Но вот на коричневые крыши хижин лег рассвет, и под пальмами началась повседневная жизнь. Ему нездоровилось: рубашка за недолгую тропическую ночь намокла от пота, лоб покрывала испарина. Он тяжело поднялся, выпил воды, и вышел наружу, ступая босыми ногами по галечному полу.

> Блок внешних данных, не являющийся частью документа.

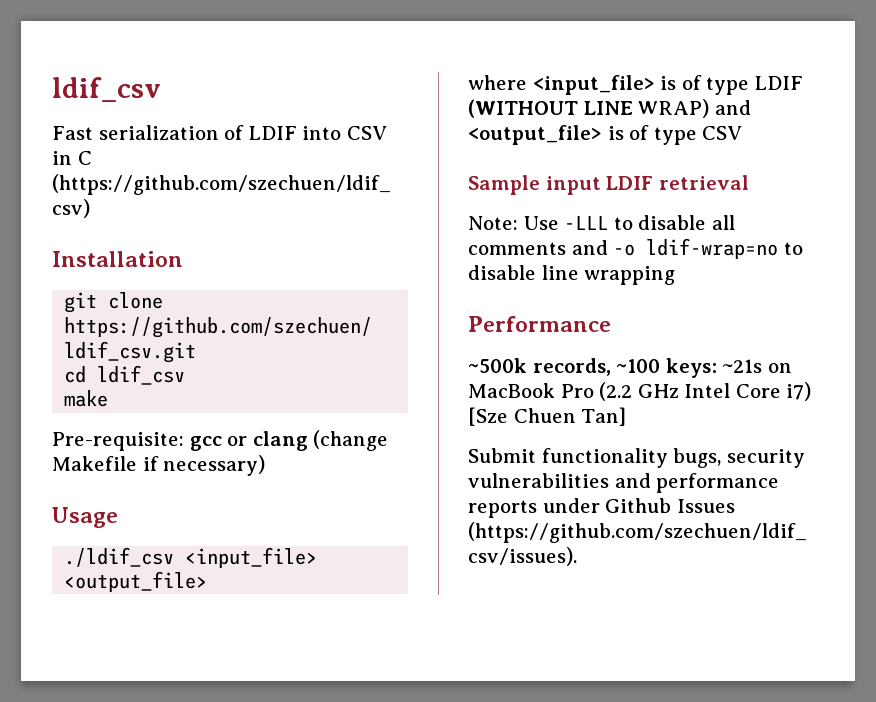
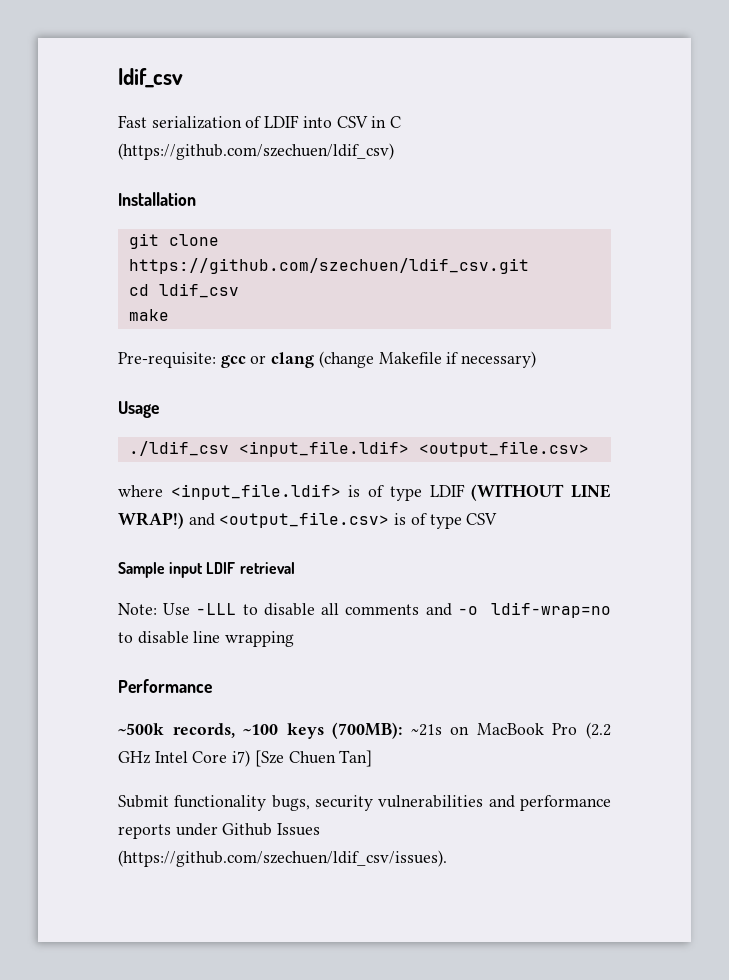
[185,547,318,568] [64,571,208,592] <input_file> <output_file> -> [238,441,589,457] <input_file.ldif> <output_file.csv>
[532,75,655,95] <input_file> -> [170,484,341,500] <input_file.ldif>
[638,99,751,118] [468,125,602,145] WRAP) and <output_file> -> [118,512,390,529] WRAP!) and <output_file.csv>
[665,358,717,378] keys: -> [286,722,403,739] keys (700MB):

Полусонные туземцы, по одному или группками, брели к берегу, чтобы освежить заспанные лица морской водой. Женщины несли к дальнему ручью кипы белья, молодёжь собиралась вглубь острова на огороды. Отчаянно хрюкая, пронеслась мимо чёрная тощая свинья, за ней, улюлюкая, – несколько бездельников. Полуодетые молодухи с младенцами на бёдрах перекликались с товарками. Где-то застучал топор. В очагах тлели пальмовые листья: чуть позже проворные руки хозяек подбросят дровишек, забулькают глиняные горшки на закопчённых камнях, и по деревне поплывёт запах нехитрых кушаний.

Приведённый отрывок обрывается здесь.